A bill allowing many residential parking spaces to be rented to residents citywide was passed unanimously by the SF Board of Supervisors yesterday despite criticisms that it could encourage car commuting and discourage property owners from converting garages to housing units.
At a board meeting last week, D5 Supervisor Christina Olague proposed postponing approval of the legislation for further analysis in response to a letter from Jason Henderson, a geography professor and chair of the Market and Octavia Citizens Advisory Council (and occasional Streetsblog contributor).
Henderson, along with Livable City’s Tom Radulovich, argued that the measure had not been properly vetted by advocates and staff from the Municipal Transportation Agency for the impacts of allowing most residential parking to be rented to anyone in the city, eliminating the existing requirement that renters live within 1,250 feet of the parking space.
But the bill was pushed through after other supervisors said they felt further consideration unnecessary. The provision removing the 1,250-foot rule was one piece of a larger, generally popular proposal to simplify procedures for collecting the parking tax from property owners who own five or fewer parking spaces.

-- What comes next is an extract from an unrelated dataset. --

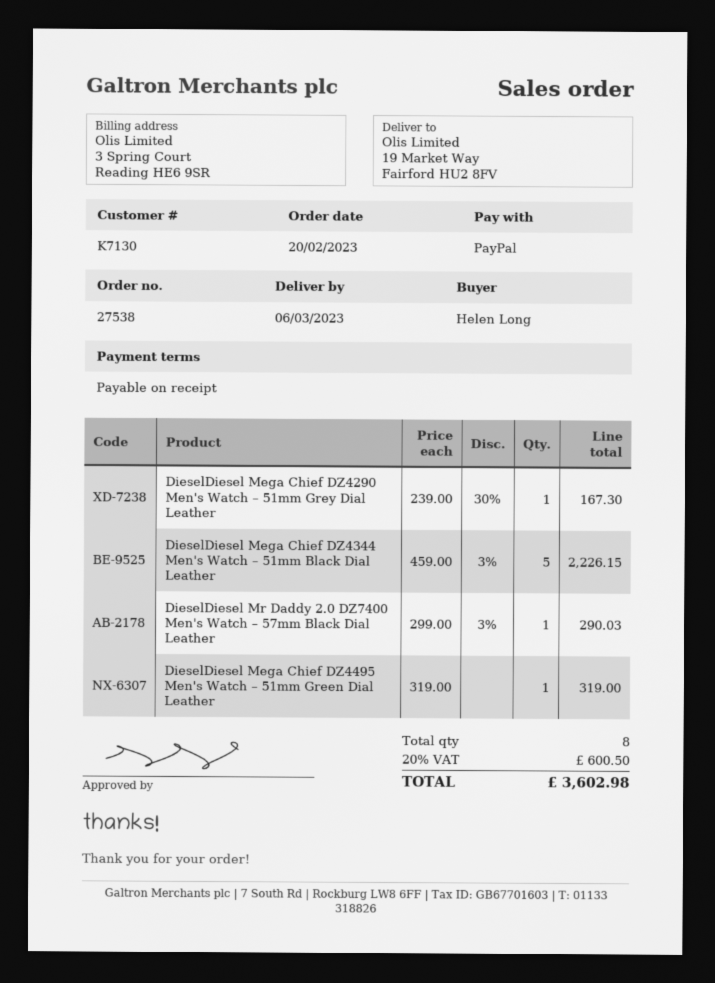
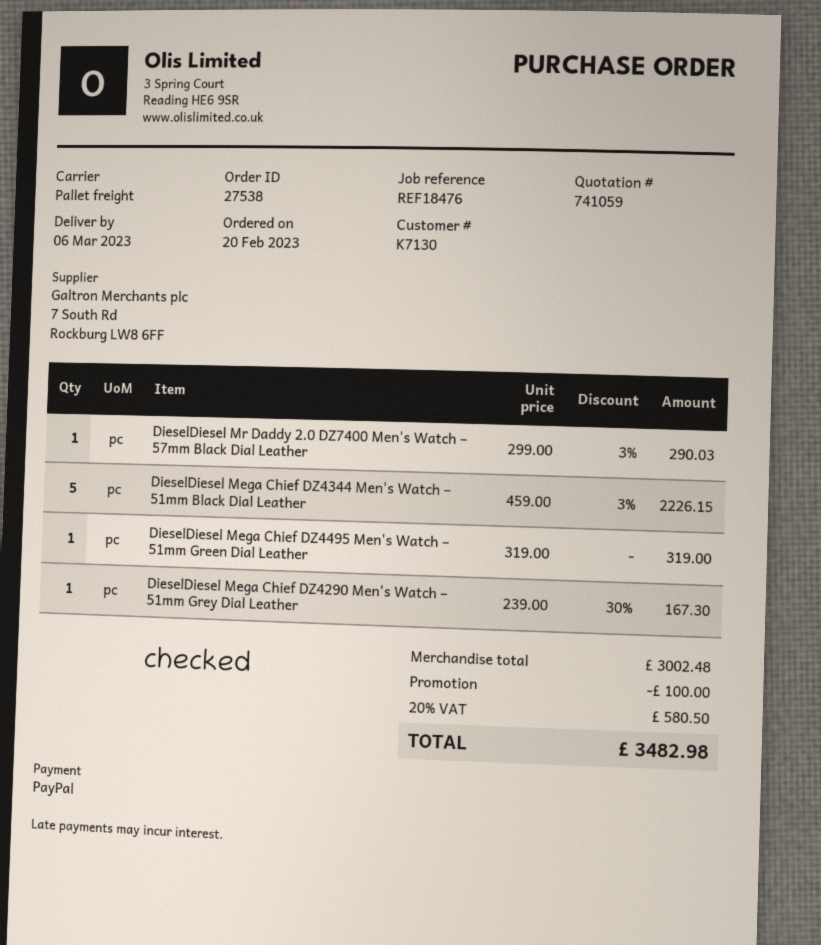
discount: none -> 100.00
tax: 20% = 600.50 -> 20% = 580.50
total: 3602.98 -> 3482.98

Supervisor Scott Wiener, who sponsored the legislation, said the reform was necessary to encourage property owners to begin paying the tax on spaces rented to non-building residents, which has gone virtually unknown and uncollected since it was put in place in the 1970s. Wiener also argued that the current 1,250-foot rule is unenforceable, and that the provision was properly vetted by the Planning Department.
“There’s no reason to continue [the legislation] based on an email that was sent at eleven o’clock the night before, where there had been no outreach to me, or anyone else that I’m aware of about continuing it, and I don’t think that the reasons stated are valid,” said Wiener.
Responding to Wiener, Henderson wrote to the board that the real lack of outreach was on changing the 1,250-foot rule, a measure instituted in 2008 and supported by Livable City to allow more flexible rentals of parking spaces while preventing them from being used by commuters. Henderson said the Market and Octavia CAC, which is active in advocating for reduced parking built in the area around Hayes Valley, was unaware of the measure until members read a Streetsblog article that was published five days before the initial vote.
“We appreciate the simplification of taxation but there was a rider on this legislation,” Henderson wrote to the board. “Yes, a rider — to expand a market for parking in a way that may encourage more parking rather than implementing transit first and affordable housing. You voted for the rider.”
The legislation is expected to go into effect at the start of next year.